Prenatal exposure to glucocorticoids is linked to long-term health risks in offspring, but the role of maternal gut microbiota in mediating these effects remains unclear. Here, we demonstrate that prenatal prednisone therapy (PPT) in humans and prenatal prednisone exposure (PPE) in rats result in sex-specific long bone dysplasia in offspring, including reduced peak bone mass (PBM) and heightened osteoporosis risk in female offspring. Multi-omics profiling and fecal microbiota transplantation show that PPE alters maternal gut microbiota composition and depletes the microbial metabolite daidzein (DAI). DAI deficiency suppresses Hoxd12 expression, impairs osteogenesis, and leads to PBM decline in female offspring.
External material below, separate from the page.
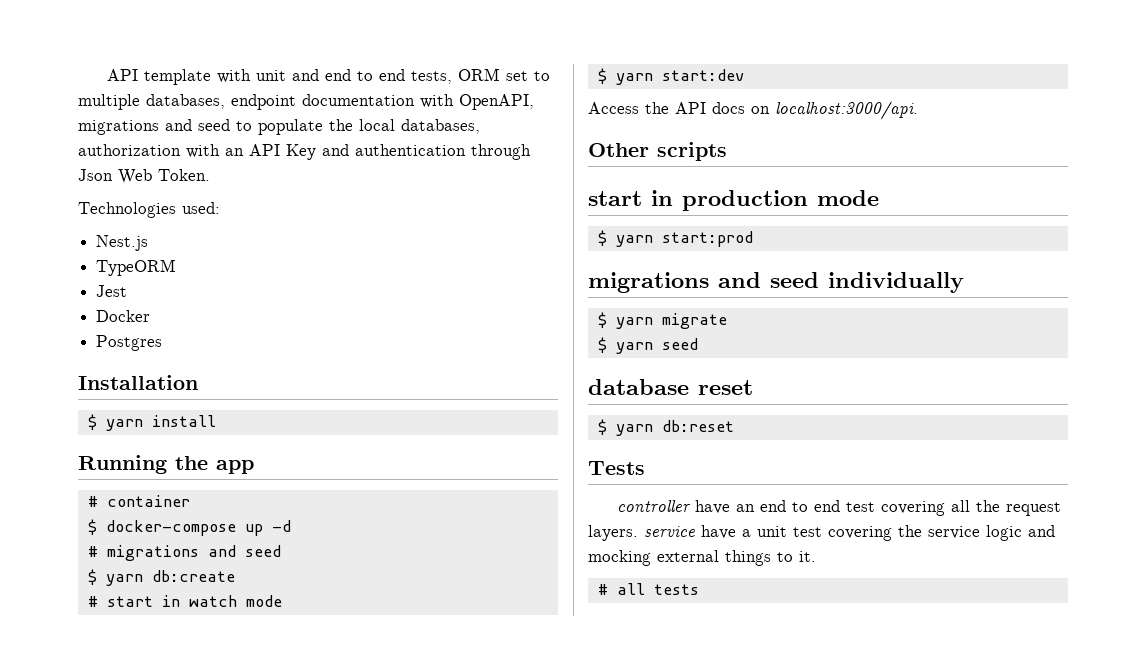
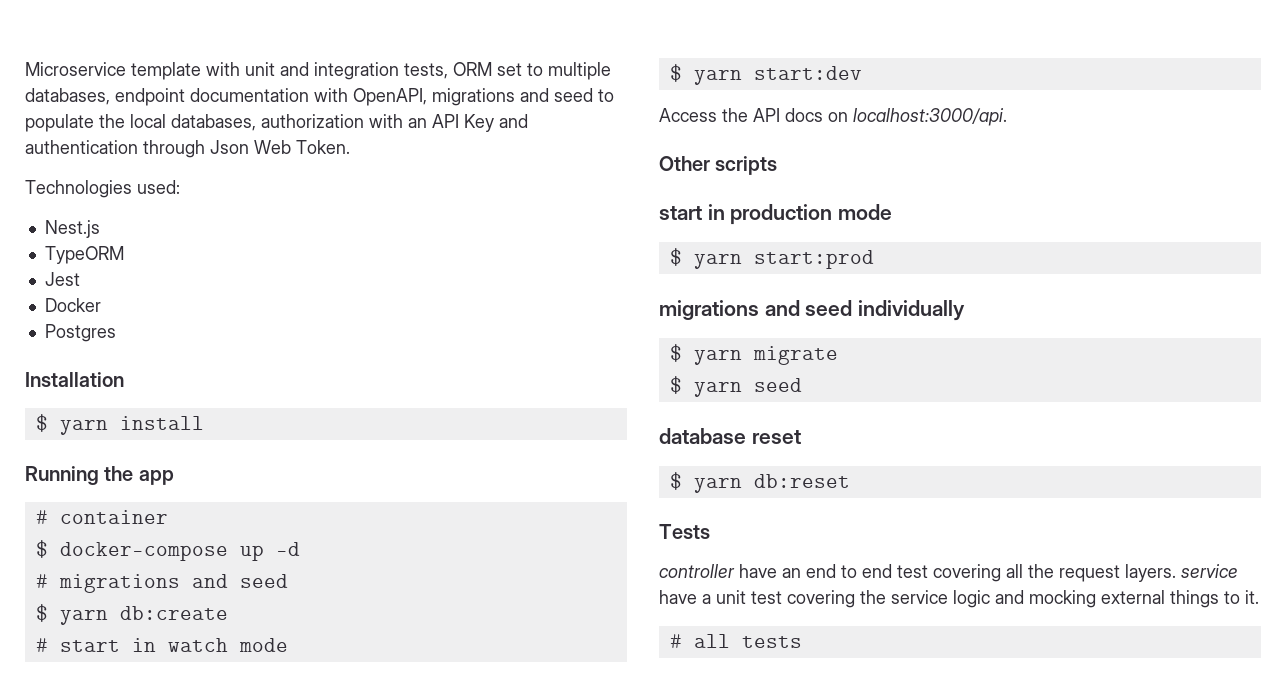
- API template with unit and end to end tests, ORM set to multiple databases, endpoint documentation with OpenAPI, migrations and seed to populate the local databases, authorization with an API Key and authentication through Json Web Token.
+ Microservice template with unit and integration tests, ORM set to multiple databases, endpoint documentation with OpenAPI, migrations and seed to populate the local databases, authorization with an API Key and authentication through Json Web Token.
In bone marrow-derived mesenchymal stem cells from PPE female offspring, DAI promoted Hoxd12 expression and osteogenic differentiation. Notably, DAI supplementation restored H3K9ac levels, enhanced Hoxd12 expression, and promoted osteogenic differentiation through the ERβ/KAT6A pathway. Furthermore, maternal DAI supplementation during pregnancy prevented osteoporosis susceptibility in PPE female offspring and alleviated functional abnormalities in multiple organs, including the liver, hippocampus, ovary, and adrenal gland. In conclusion, PPE induces multiorgan dysplasia and increases disease predisposition (e.g., osteoporosis) in female offspring by disrupting maternal gut microbiota and depleting DAI. Maternal DAI supplementation provides a promising preventive strategy to counteract these adverse outcomes.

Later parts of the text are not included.